The district court, at the sentencing hearing, declared in part as follows:
The defendant has a history of a mental health issues. He has been diagnosed with mental health conditions from time to time during his life. He is a person of 37 years of age, has absolutely no prior record, and tragically was abused himself as a young child by a person about ten years his senior. That abuse consisted of sexual assault on him. I take Mr. Warner at his word that he is remorseful for his actions and very sorry that he has, in essence, passed along to another generation of children the victimization that was imposed on him.
I also recognize that he proffered with the government. The government has chose, in its discretion, not to file a 5K motion. The Court believes that the remarks of counsel as it relates to his cooperation with the government are better addressed in a Rule 35 should the government at some point find itself in a position to file a Rule 35 as to Mr. Warner. So at this point I am giving that, because it is contingent in nature, I am giving that proffer no weight. I will, however, consider it should the government find itself in a position to file a Rule 35 at a later date.

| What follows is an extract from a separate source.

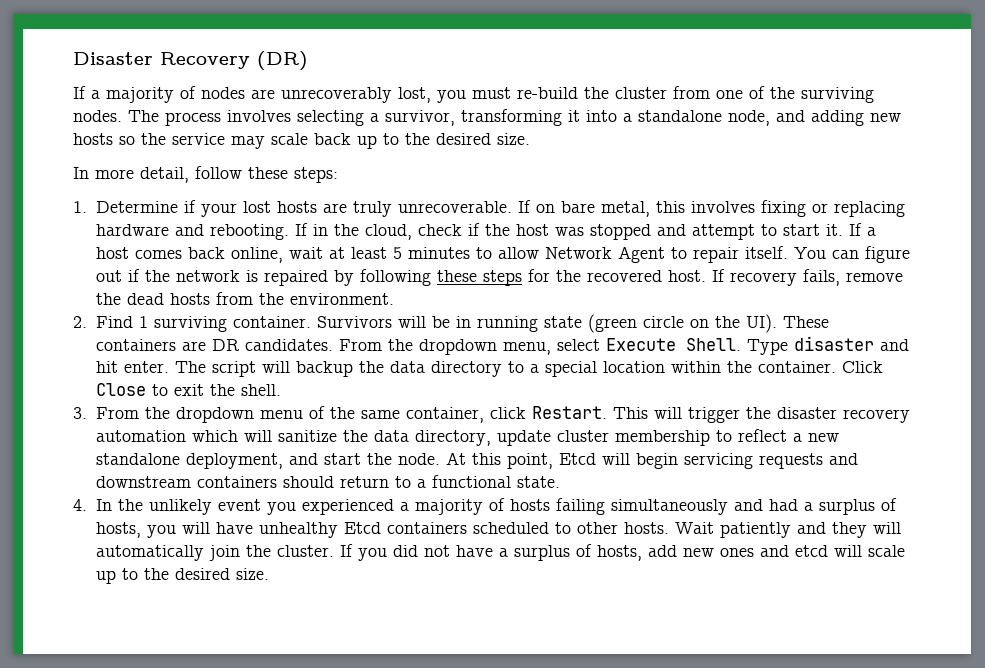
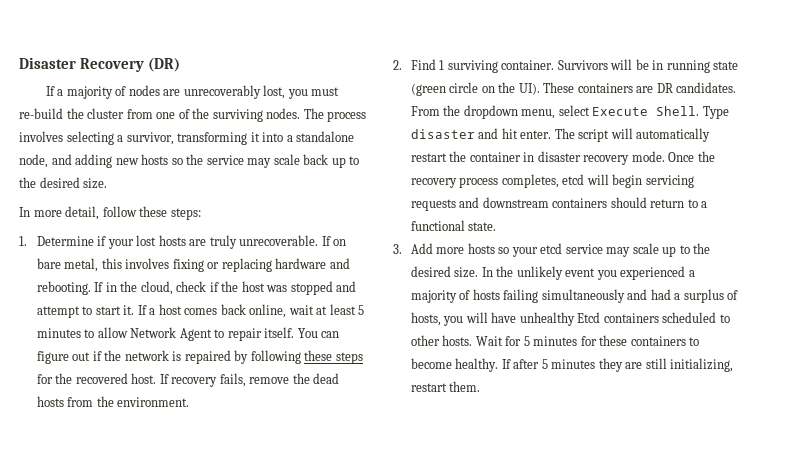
[295,361,883,377] [95,383,281,396] [73,406,910,423] [95,429,839,446] [95,452,596,469] backup the data directory to a special location within the container. Click Close to exit the shell. // 3. From the dropdown menu of the same container, click Restart. This will trigger the disaster recovery automation which will sanitize the data directory, update cluster membership to reflect a new standalone deployment, and start the node. At this point, Etcd -> [636,128,711,142] [410,151,715,165] [410,174,585,188] automatically restart the container in disaster recovery mode. Once the recovery process completes, etcd
[73,499,87,511] 4. -> [393,243,711,257] [410,266,479,278] 3. Add more hosts so your etcd service may scale up to the desired size.
[719,522,901,538] [95,544,905,561] [95,568,269,584] patiently and they will automatically join the cluster. If you did not have a surplus of hosts, add new ones and etcd will scale up to the desired size. -> [505,335,700,346] [410,358,734,372] [410,381,481,392] for 5 minutes for these containers to become healthy. If after 5 minutes they are still initializing, restart them.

Then, the district court concluded:
Needless to say, the facts and circumstances of this case are egregious in the extreme. Mr. Warner assaulted a youngster and victimized another youngster by sexually assaulting N.S. and placing images of M.S. in cyberspace through the internet. As Mr. Kessler appropriately points out, those images cannot be retrieved, they will be in cyberspace forever, which is devastating to the victim’s family and the victim obviously. This is a crime that has victims *96for a long period of time. The Court associates itself with the nature of these types of crimes the statement in United v. Goff case, a Third Circuit case, decided in the year 2007 concerning the breadth of victimization of the individual victims and their families when they are victimized by child pornography.
These offenses are very very serious under the law. They involve the violation of a youngster who has the protection of the law and deserved to grow up without being victimized. I have no doubts that Mr. Warner’s crimes have had deep psychological effects both on N.S. and M.S. Fortunately, and I believe Mr. Warner believes this, fortunately Mr. Warner was apprehended before there were more victims, but I am not forgetting the fact that Mr. Warner engaged in the distribution of child pornography pictures and images beyond N.S. and M.S., which just exacerbates the situation even more.
The Court finds that a guideline sentence as found by the Court, that is, a sentence in the advisory guidelines of 292 to — 292 to 365 are warranted at the top end of the guideline range, and that is going to be the sentence of the Court.
I respectfully observe that if the defendant had been convicted of the second degree murder of his pedophile victim (offense level 38) and timely admitted his guilt, he would have been facing a range of 168 to 235 months assuming a three-level adjustment for acceptance of responsibility. Yet with the affirmance of his conviction for dealing in child pornography, he will serve 125 months more than if his criminal conduct had been limited to the second degree murder of his victim.
The initial purpose driving the adoption of guideline sentencing was to avoid disparate sentencing for the same type of criminal conduct. Disparate sentencing is now the hallmark of sentencing decisions involving child pornography. In my view, the district court’s sentencing opinion fails to justify a sentence at almost the very top of the guideline range given the defendant’s history. I am unable to concur in the majority opinion even though I acknowledge the deference extended to the district court in the majority opinion.